▶ _WORK INSTRUCTION_: Word for word, retype the tail of the data below, starting with the line that has "Ryco Ryco 161-1005" and including the last line.

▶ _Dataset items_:
:::::

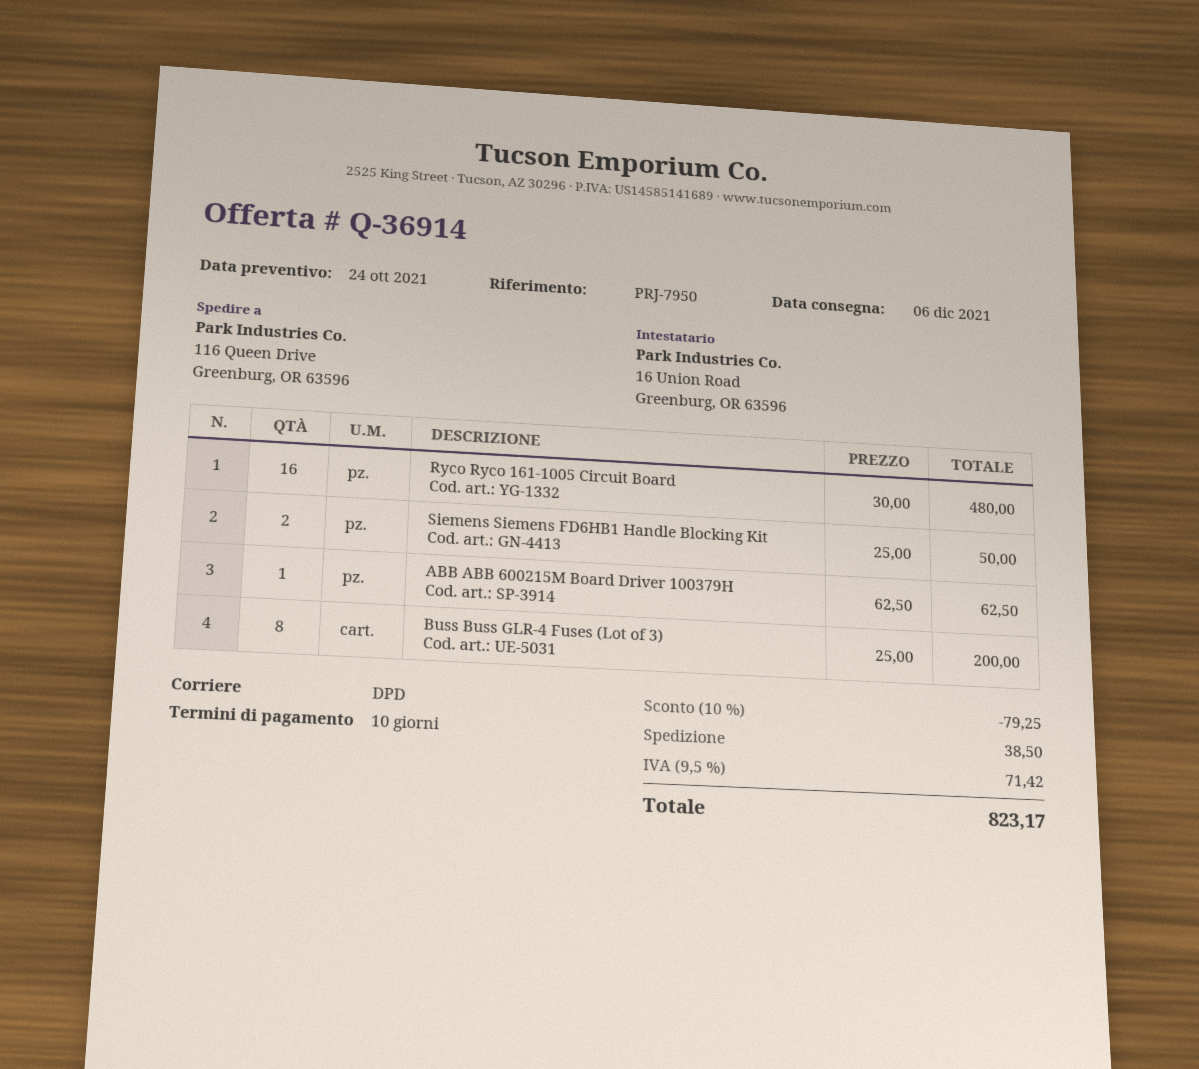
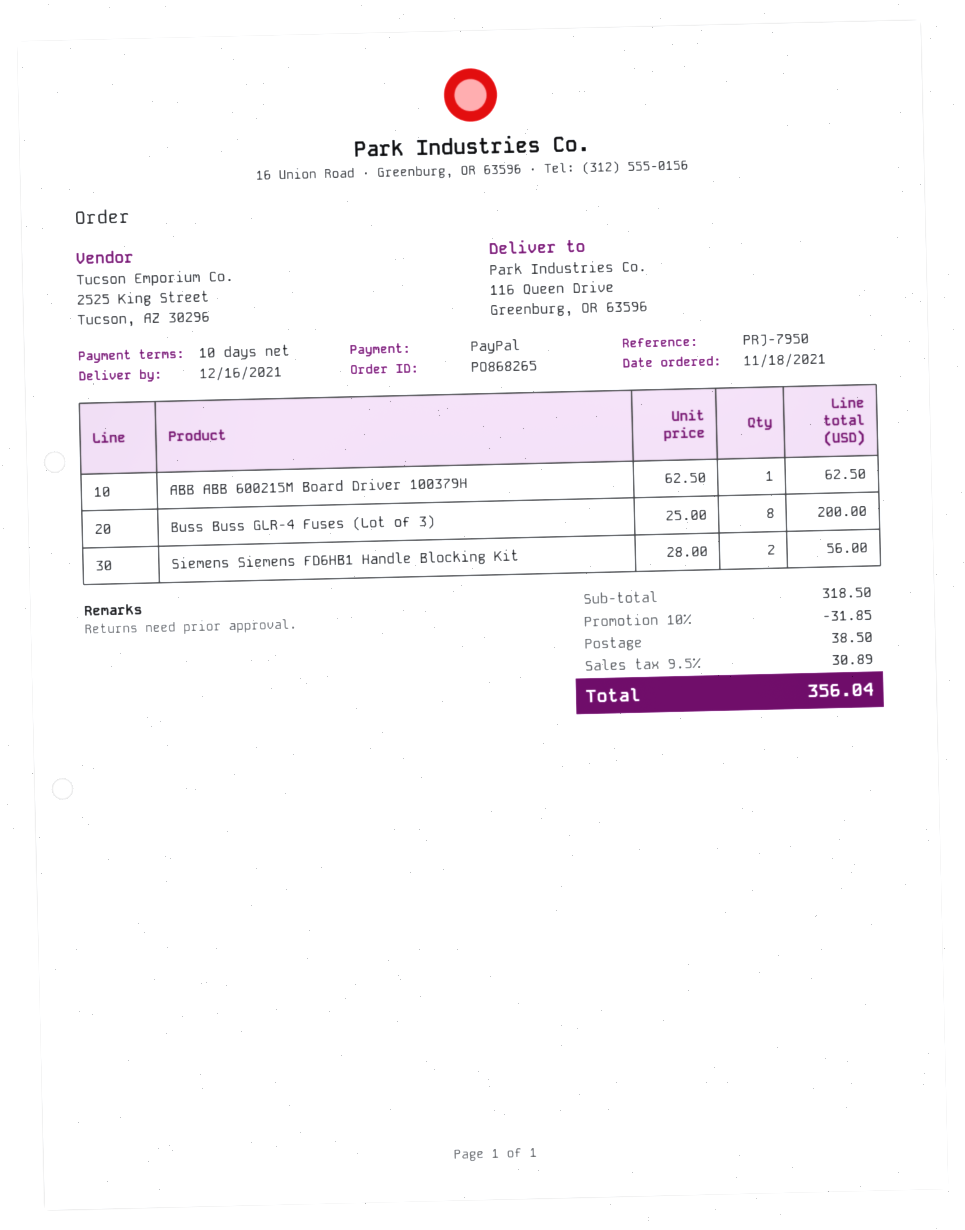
delivery date: 2021-12-06 -> 2021-12-16
Ryco Ryco 161-1005 Circuit Board: 16 x 30.00 = 480.00 -> none
Siemens Siemens FD6HB1 Handle Blocking Kit: 2 x 25.00 = 50.00 -> 2 x 28.00 = 56.00
discount: 10% = 79.25 -> 10% = 31.85
tax: 9.5% = 71.42 -> 9.5% = 30.89
total: 823.17 -> 356.04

:::::

▶ _EXERCISE SOLUTION_:
Ryco Ryco 161-1005 Circuit Board: 16 x 30.00 = 480.00 -> none
Siemens Siemens FD6HB1 Handle Blocking Kit: 2 x 25.00 = 50.00 -> 2 x 28.00 = 56.00
discount: 10% = 79.25 -> 10% = 31.85
tax: 9.5% = 71.42 -> 9.5% = 30.89
total: 823.17 -> 356.04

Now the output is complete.